Les priorités du Conseil supérieur de l’halieutique

Les ateliers organisés en marge du Conseil supérieur pour la sauvegarde et l’exploitation du patrimoine halieutique se traduiront par des recommandations qui seront adoptées par le Conseil lors de la séance de clôture.
Le premier atelier axé sur l’aménagement et la gestion responsable des ressources halieutiques vise à présenter d’une manière exhaustive et globale de l’ensemble des aspects liés à l’aménagement des pêcheries et les conditions d’une exploitation durable et rentable qui demeure un objectif à atteindre pour l’ensemble des gestionnaires e pêche.
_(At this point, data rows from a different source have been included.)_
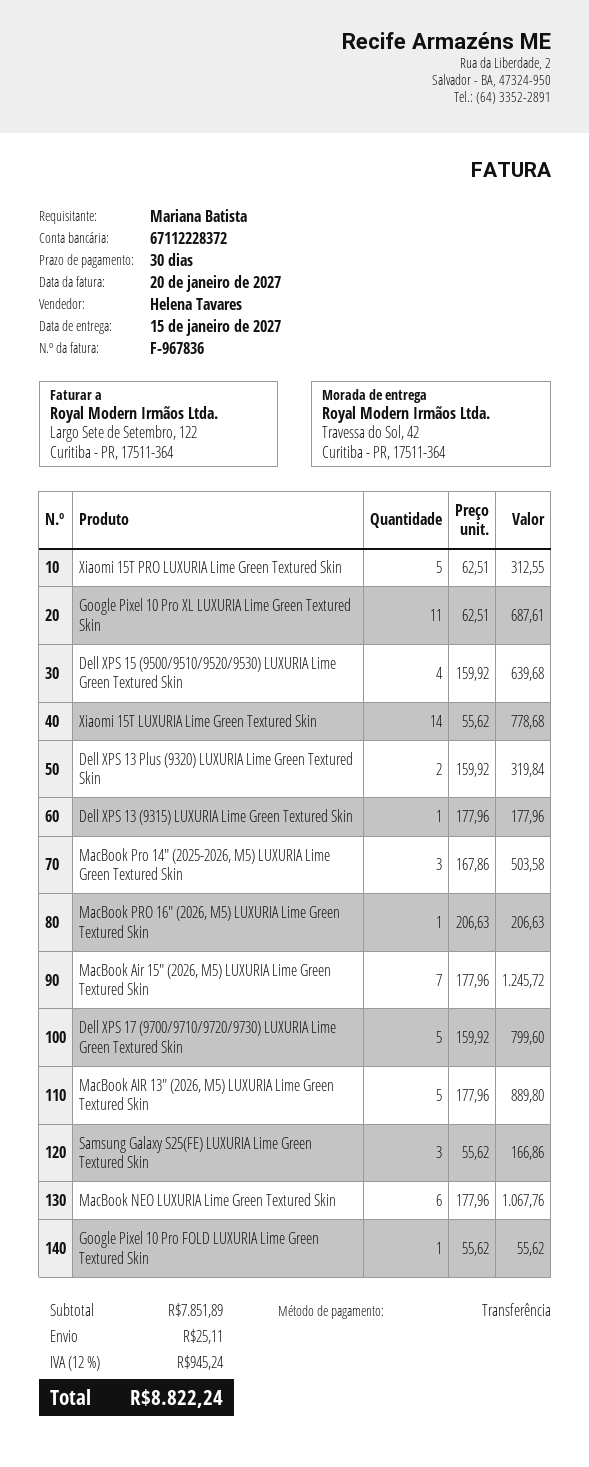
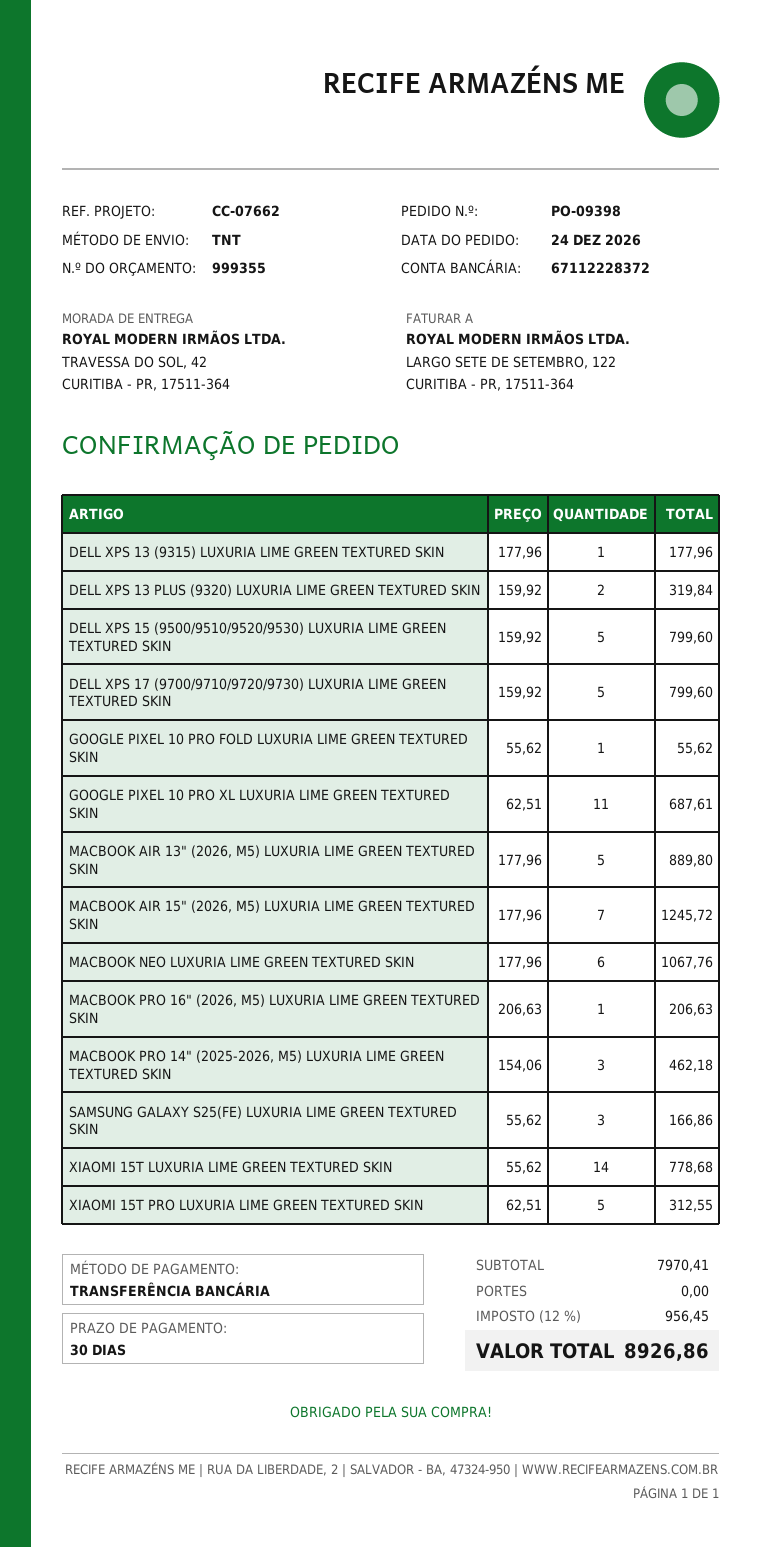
Dell XPS 15 (9500/9510/9520/9530) LUXURIA Lime Green Textured Skin: 4 x 159.92 = 639.68 -> 5 x 159.92 = 799.60
MacBook Pro 14" (2025-2026, M5) LUXURIA Lime Green Textured Skin: 3 x 167.86 = 503.58 -> 3 x 154.06 = 462.18
subtotal: 7851.89 -> 7970.41
shipping: 25.11 -> 0.00
tax: 12% = 945.24 -> 12% = 956.45
total: 8822.24 -> 8926.86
En outre, dans l’optique de sensibiliser l’ensemble des opérateurs du secteur à l’importance de l’adoption d’un nouveau mod de gouvernance et de gestion des pêcheries, les intervenants ont présenté les différentes mesures techniques d’aménagement préconisées pour contrôler le taux d’exploitation, notamment celles portant sur la ressource, les capacités de pêche et les limitations de l’accès ces ressources.
Le deuxième atelier, qui traite de la protection de l’écosystème marin et de l’aménagement du littoral, s’est articulé autour de la mise en place d’une stratégie de surveillance en permanence de la qualité et la salubrité du milieu marin marocain et de lutte contre les pollutions marines à travers l’évaluation sur les plans chimique, microbiologique et toxicologique. Les intervenants ont évoqué dans ce sens l’approche à suivre pour préserver les écosystèmes marins. Ce concept considère que les ressources ne constituent pas des unités biologiques ou des stocks isolés à étudier séparément, mais qu’elles appartiennent à des écosystèmes bien déterminés.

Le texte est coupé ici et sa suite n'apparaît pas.